WORK TO BE COMPLETED: Return every line of the data that contains the string "font".

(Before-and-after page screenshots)
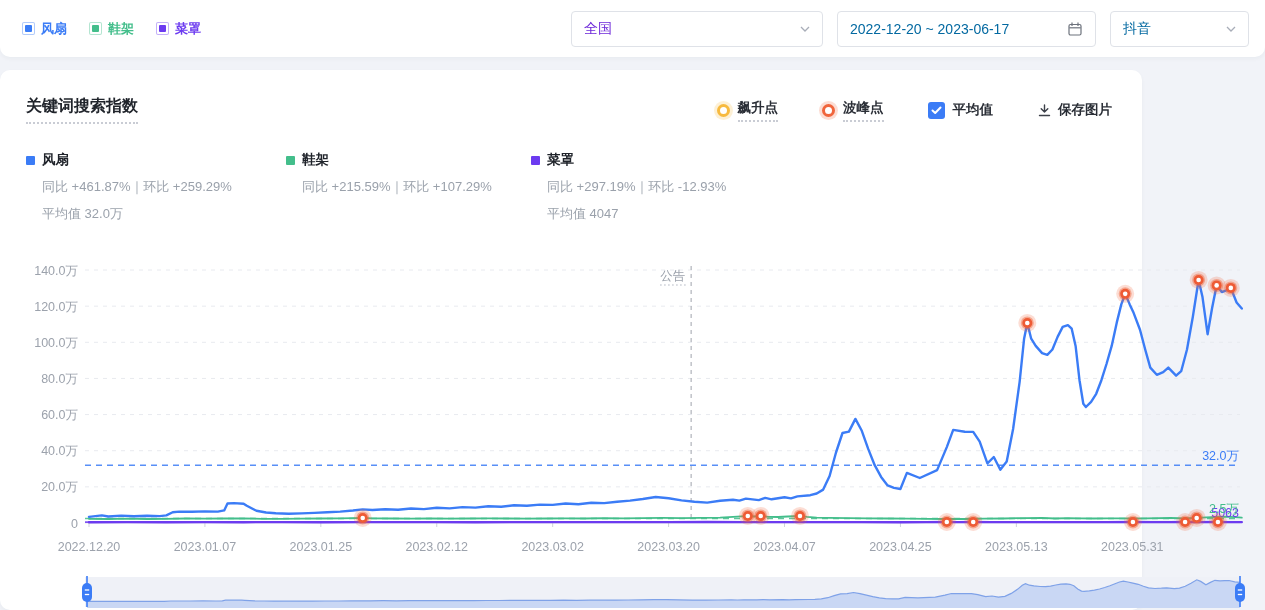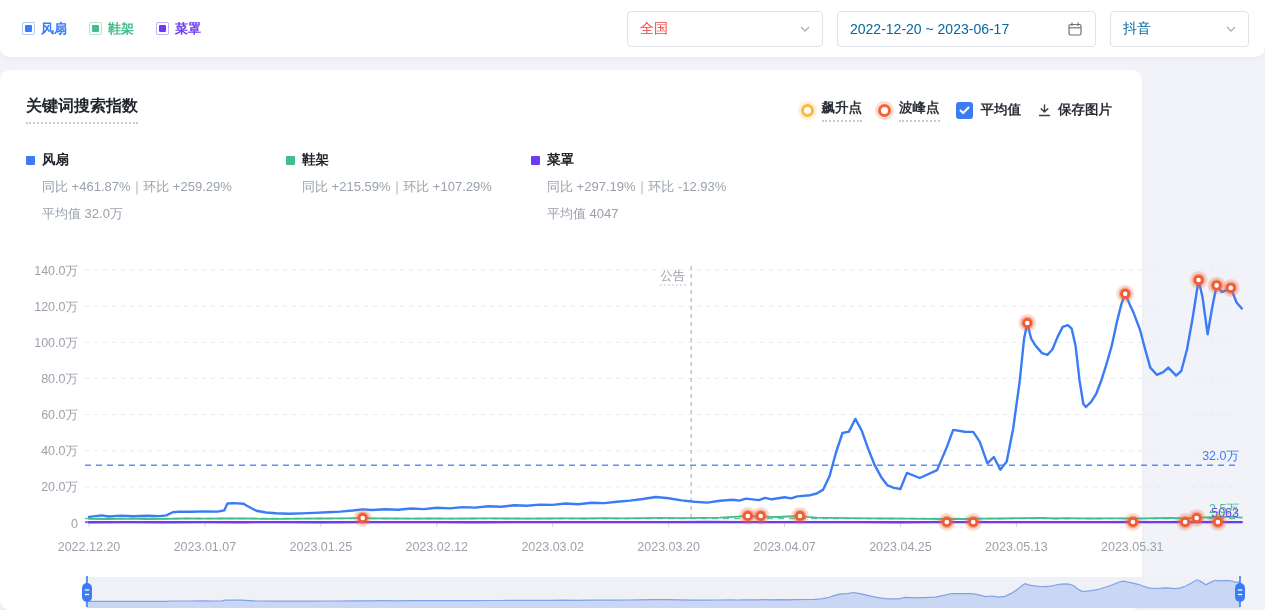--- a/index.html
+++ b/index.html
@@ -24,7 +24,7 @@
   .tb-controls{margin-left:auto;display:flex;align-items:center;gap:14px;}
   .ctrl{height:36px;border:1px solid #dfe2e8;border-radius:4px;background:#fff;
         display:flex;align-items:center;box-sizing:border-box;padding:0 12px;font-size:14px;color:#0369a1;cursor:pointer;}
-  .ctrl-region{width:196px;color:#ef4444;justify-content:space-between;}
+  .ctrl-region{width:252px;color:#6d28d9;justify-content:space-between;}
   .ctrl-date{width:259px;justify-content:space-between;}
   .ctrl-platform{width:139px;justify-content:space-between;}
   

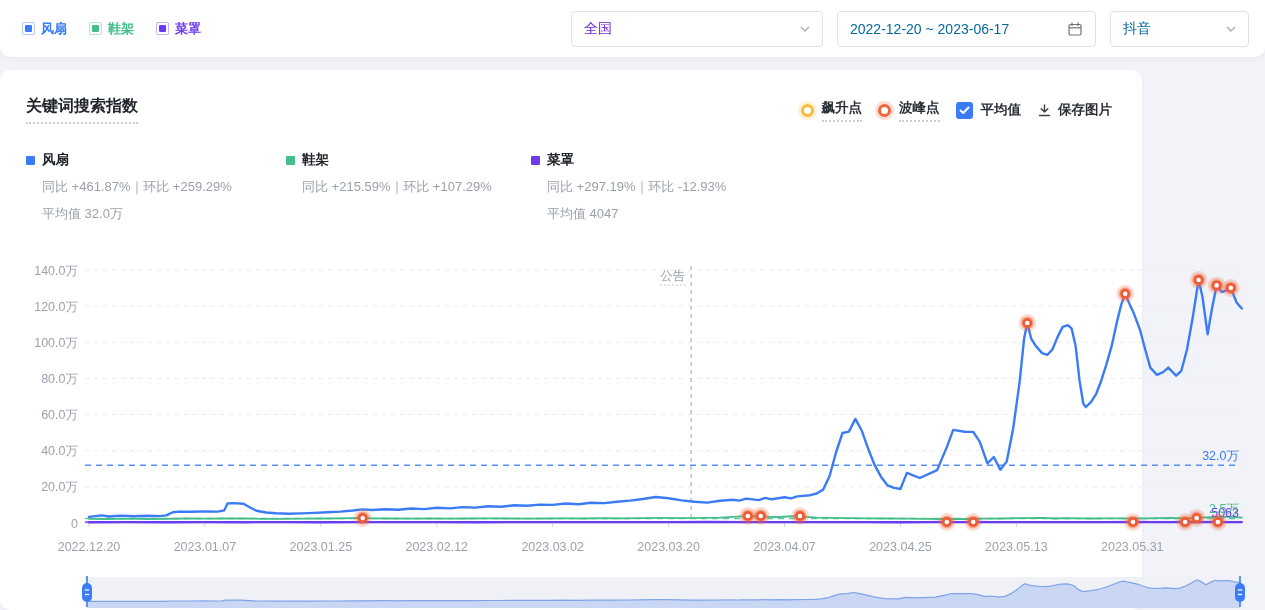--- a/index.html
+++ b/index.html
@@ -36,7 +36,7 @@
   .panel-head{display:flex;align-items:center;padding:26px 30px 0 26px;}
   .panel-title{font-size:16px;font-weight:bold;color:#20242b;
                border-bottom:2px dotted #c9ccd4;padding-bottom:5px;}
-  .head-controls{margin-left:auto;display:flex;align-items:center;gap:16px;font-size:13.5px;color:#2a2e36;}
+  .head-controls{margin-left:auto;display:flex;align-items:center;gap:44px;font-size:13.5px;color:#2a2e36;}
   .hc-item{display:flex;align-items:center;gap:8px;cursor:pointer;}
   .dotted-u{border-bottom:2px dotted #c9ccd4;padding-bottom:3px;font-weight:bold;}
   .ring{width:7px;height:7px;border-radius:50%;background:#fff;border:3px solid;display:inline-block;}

EXERCISE RESPONSE:
         display:flex;align-items:center;box-sizing:border-box;padding:0 12px;font-size:14px;color:#0369a1;cursor:pointer;}
   .panel-title{font-size:16px;font-weight:bold;color:#20242b;
-  .head-controls{margin-left:auto;display:flex;align-items:center;gap:16px;font-size:13.5px;color:#2a2e36;}
+  .head-controls{margin-left:auto;display:flex;align-items:center;gap:44px;font-size:13.5px;color:#2a2e36;}
   .dotted-u{border-bottom:2px dotted #c9ccd4;padding-bottom:3px;font-weight:bold;}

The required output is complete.